In questi giorni è andato in scena un altro teatrino farzesco della commedia all’italiana, con commenti poco lusinghieri, a voler essere generosi, nei confronti dell’imprenditrice e influencer Chiara Ferragni, per lo shooting fotografico da lei eseguito all’interno degli Uffizi.
Tra commenti di una violenza inaudita, critiche al modus operandi pubblicitario adottato dal Museo fiorentino – il che dimostra quanto in Italia siamo indietro nel settore pubblicitario, comunicazione e di marketing – ed un quantitativo vergognoso di ignoranza mista ad invidia sociale, abbiamo scoperto un lato del nostro Paese deleterio, principale responsabile delle nostre sfortune politiche, economiche e sociali: la voglia di puntare sempre il dito nei confronti di chi, condivisibilmente o meno, si adopera.
È inconcepibile, oggettivamente, comprendere cosa frulli nel cervello di quelle persone che, per antipatia o reale astio, sviliscono l’operato di una ragazza – lei si realmente fattasi da sé, con buona pace di chi afferma che vende il nulla – che ha contribuito a far conoscere al mondo il patrimonio artistico e culturale, di inestimabile valore, fiorentino ed italiano.
Non è un segreto che la promozione di arte e turismo, oggi più che mai, deve essere una battaglia di tutti, nell’interesse del Paese e della sua gente, e poco male se vi sono legittimi ritorni personali e di immagine. Anche perché, giova dirlo, l’iniziativa della Ferragni, come valore aggiunto, è stata una iniziativa di pura immagine: leggasi, per i fan dell’honestah, #gratis.

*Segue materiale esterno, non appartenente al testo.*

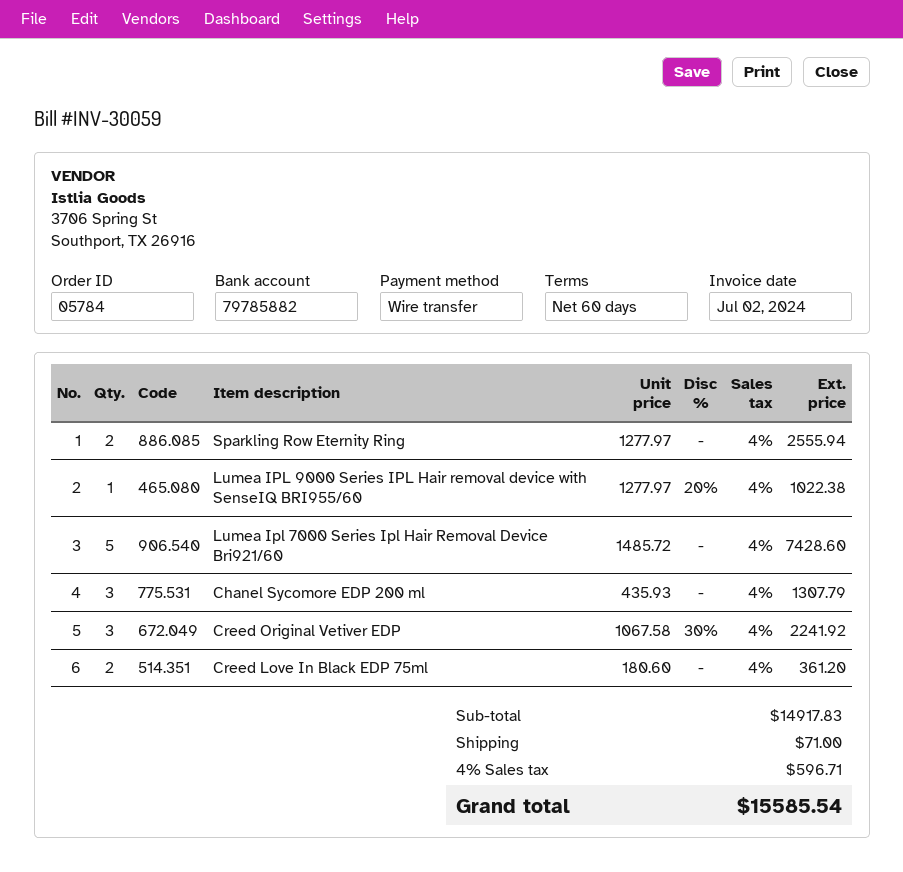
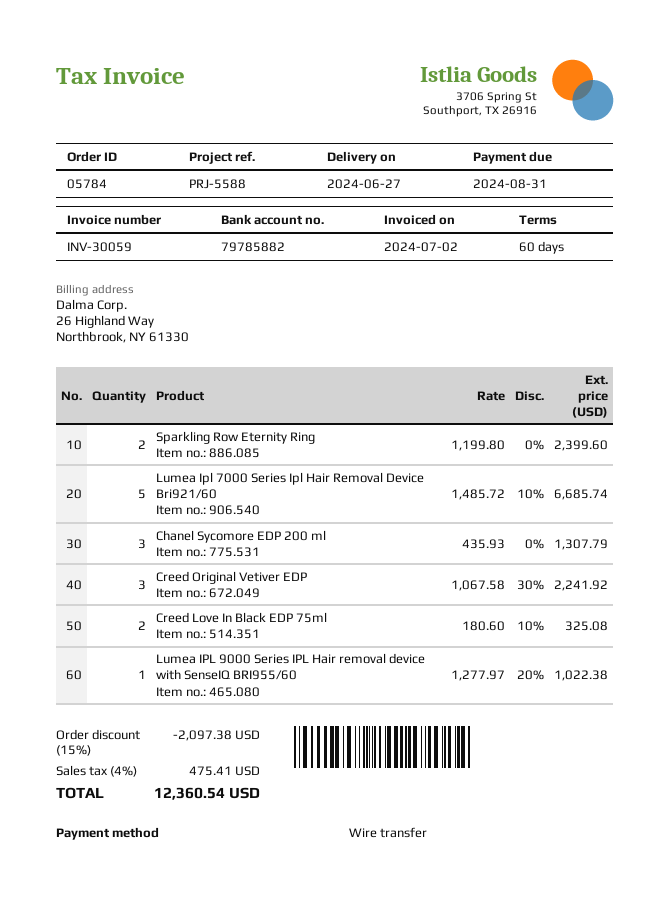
Sparkling Row Eternity Ring: 2 x 1277.97 = 2555.94 -> 2 x 1199.80 = 2399.60
Lumea Ipl 7000 Series Ipl Hair Removal Device Bri921/60: 5 x 1485.72 = 7428.60 -> 5 x 1485.72 - 10% = 6685.74
Creed Love In Black EDP 75ml: 2 x 180.60 = 361.20 -> 2 x 180.60 - 10% = 325.08
discount: none -> 15% = 2097.38
shipping: 71.00 -> none
tax: 4% = 596.71 -> 4% = 475.41
total: 15585.54 -> 12360.54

Ha fatto pubblicità gratuita ad un’eccellenza italiana, ingenerando curiosità massmediatica nei confronti della principale galleria culturale del Paese. Ha portato un afflusso ingente di giovani nei giorni seguenti, un bel +27% rispetto alle stime del periodo.
#GRATIS.
Chi non comprende, ad oggi, l’importanza della comunicazione e del marketing nel garantire il benessere della comunità, dovrebbe configurarsi con la realtà in modo più sereno.
Da, forse, fastidio che sia giovane? Bella? Ricca? Furba?
Forse, purtroppo, troveremo prima la cura per il Covid – 19 che per l’invidia sociale.